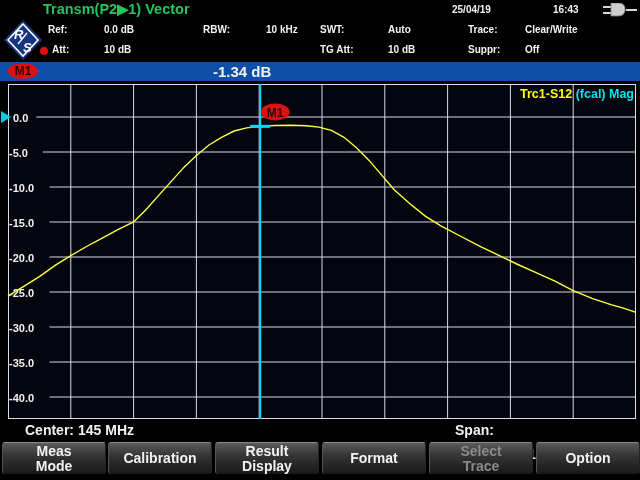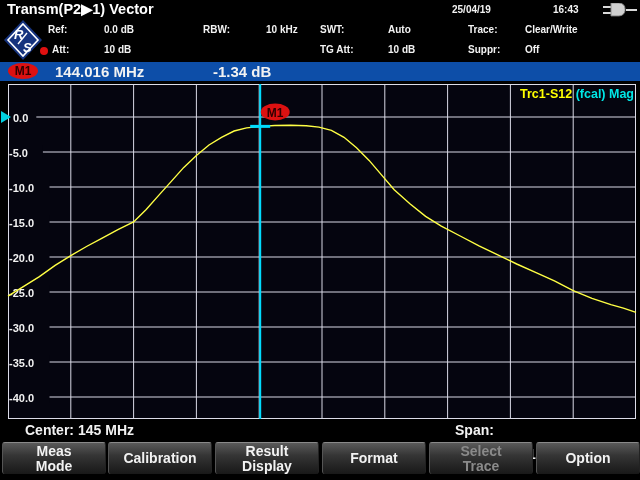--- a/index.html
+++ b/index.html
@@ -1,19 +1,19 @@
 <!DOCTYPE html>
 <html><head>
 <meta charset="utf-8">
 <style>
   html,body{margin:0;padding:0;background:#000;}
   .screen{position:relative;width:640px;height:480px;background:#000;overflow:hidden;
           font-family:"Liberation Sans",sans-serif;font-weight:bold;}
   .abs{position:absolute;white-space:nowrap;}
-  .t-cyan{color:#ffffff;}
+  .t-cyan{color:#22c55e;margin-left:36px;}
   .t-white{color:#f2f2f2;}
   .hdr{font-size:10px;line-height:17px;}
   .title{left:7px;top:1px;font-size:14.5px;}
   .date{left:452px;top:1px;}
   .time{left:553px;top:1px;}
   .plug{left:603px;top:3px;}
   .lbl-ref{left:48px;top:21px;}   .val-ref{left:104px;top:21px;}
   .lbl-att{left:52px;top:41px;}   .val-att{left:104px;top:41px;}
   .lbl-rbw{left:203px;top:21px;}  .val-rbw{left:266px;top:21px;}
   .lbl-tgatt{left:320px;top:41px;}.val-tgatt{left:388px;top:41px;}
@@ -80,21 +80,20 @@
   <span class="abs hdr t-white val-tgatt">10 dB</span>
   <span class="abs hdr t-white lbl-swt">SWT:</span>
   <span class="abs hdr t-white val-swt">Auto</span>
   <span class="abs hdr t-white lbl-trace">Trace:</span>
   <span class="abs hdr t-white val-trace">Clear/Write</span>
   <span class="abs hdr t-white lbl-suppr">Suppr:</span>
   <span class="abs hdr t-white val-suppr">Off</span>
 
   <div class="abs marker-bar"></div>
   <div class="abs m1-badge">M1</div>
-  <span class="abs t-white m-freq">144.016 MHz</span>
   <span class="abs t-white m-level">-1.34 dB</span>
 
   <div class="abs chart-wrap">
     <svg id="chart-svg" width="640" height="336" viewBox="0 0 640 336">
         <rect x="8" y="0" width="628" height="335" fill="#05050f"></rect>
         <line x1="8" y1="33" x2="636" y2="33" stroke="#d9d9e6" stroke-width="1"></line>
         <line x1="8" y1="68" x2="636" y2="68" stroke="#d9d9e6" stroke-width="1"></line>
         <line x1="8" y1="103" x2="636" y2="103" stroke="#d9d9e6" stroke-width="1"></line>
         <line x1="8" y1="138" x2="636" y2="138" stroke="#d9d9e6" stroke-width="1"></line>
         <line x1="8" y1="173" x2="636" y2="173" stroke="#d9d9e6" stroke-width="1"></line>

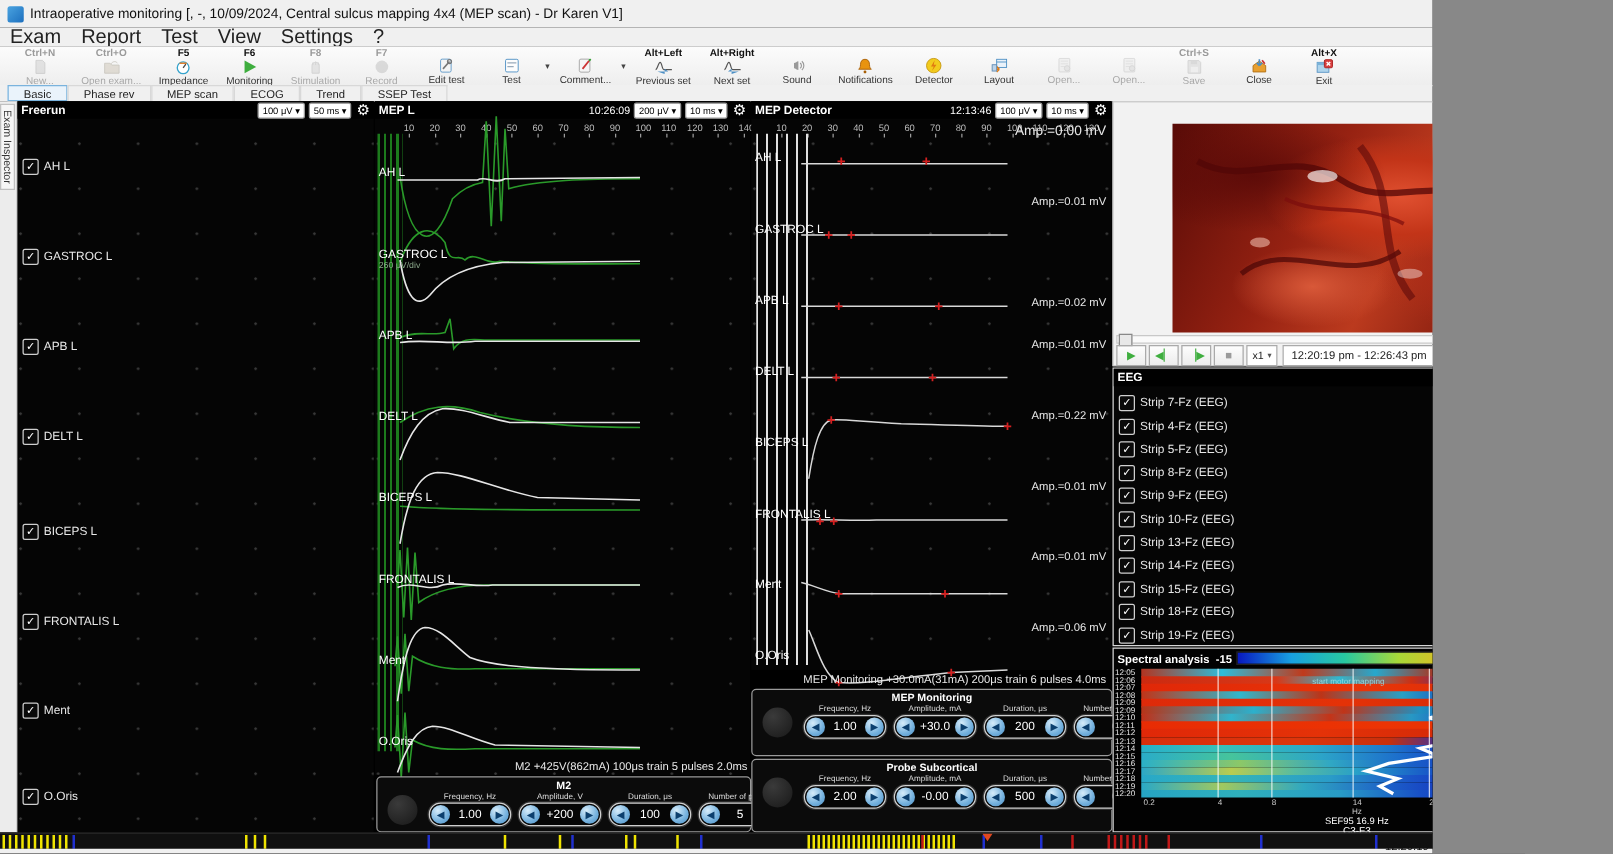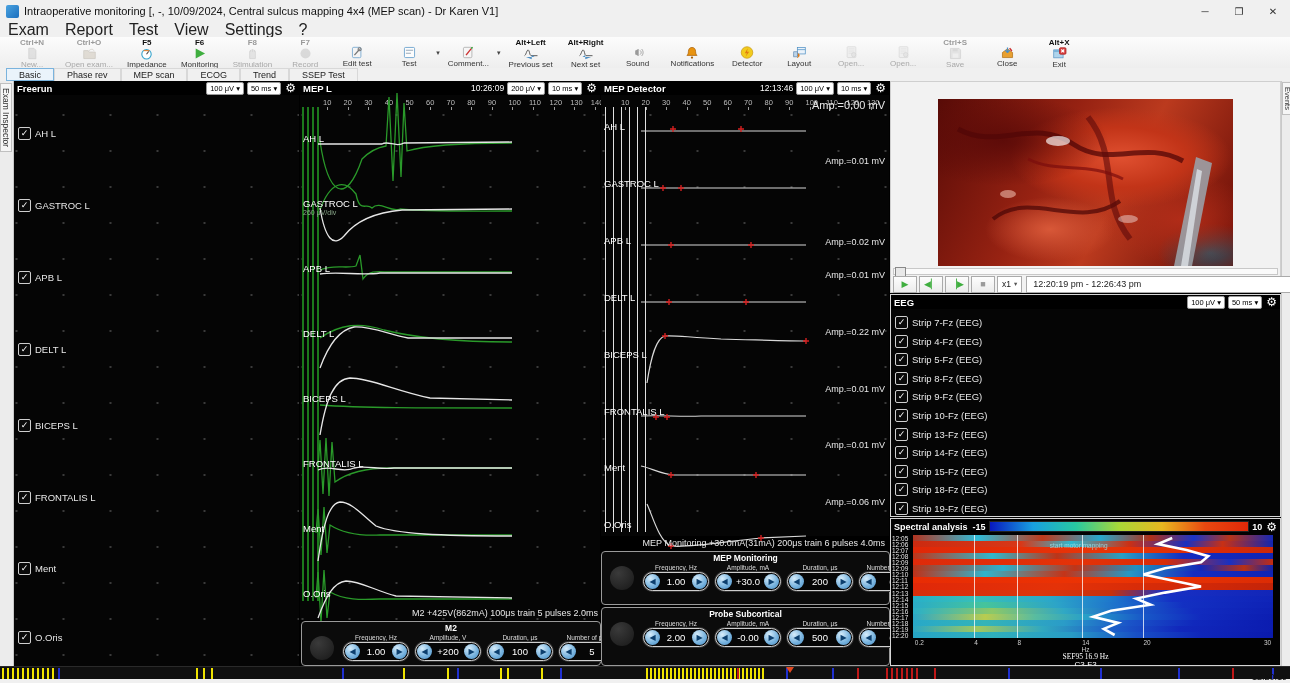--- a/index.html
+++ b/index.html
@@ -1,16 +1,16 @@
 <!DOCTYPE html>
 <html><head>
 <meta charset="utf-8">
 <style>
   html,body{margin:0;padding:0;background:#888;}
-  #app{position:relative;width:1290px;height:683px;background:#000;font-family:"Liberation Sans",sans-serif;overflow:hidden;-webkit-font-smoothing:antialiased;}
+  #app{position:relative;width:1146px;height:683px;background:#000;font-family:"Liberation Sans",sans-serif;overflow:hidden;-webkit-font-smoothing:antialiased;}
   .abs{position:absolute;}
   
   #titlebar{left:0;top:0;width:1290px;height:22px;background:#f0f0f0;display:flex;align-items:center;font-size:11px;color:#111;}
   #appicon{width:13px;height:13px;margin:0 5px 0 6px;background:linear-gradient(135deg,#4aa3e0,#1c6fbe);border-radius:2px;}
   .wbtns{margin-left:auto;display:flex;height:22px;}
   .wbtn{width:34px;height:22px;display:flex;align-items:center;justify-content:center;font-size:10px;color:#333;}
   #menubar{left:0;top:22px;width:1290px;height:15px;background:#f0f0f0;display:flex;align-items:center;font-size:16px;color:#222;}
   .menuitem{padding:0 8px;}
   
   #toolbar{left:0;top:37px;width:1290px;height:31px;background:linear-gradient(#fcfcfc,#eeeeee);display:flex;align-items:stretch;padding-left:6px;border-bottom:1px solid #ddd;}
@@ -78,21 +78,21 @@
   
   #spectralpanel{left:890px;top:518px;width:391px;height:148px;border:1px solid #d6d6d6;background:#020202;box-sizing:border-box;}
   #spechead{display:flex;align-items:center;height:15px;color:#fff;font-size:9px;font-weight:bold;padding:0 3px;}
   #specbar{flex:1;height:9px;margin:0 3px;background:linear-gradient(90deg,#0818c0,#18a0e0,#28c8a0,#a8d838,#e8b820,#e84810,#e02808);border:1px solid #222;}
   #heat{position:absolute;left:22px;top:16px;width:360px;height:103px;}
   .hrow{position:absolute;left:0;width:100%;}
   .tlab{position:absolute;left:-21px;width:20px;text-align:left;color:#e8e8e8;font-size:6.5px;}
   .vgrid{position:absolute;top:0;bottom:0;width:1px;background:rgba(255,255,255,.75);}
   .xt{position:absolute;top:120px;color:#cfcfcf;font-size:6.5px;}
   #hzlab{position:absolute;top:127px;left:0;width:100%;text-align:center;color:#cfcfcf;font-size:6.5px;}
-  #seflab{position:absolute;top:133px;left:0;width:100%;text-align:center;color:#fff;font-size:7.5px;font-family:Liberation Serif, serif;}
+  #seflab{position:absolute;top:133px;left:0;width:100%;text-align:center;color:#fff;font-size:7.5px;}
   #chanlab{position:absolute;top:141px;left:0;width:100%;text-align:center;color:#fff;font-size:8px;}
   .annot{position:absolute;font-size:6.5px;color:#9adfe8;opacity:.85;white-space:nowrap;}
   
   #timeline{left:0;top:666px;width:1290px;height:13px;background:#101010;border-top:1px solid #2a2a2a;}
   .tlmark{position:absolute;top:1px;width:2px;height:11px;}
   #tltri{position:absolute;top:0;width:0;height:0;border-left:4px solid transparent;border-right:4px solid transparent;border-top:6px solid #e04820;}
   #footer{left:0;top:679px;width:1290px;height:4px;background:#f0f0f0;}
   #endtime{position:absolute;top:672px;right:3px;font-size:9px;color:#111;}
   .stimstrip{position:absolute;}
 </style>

*Required work*: Work out how many lines in the entries contain "right" and give that number alone.

*Solution to this exercise*: 2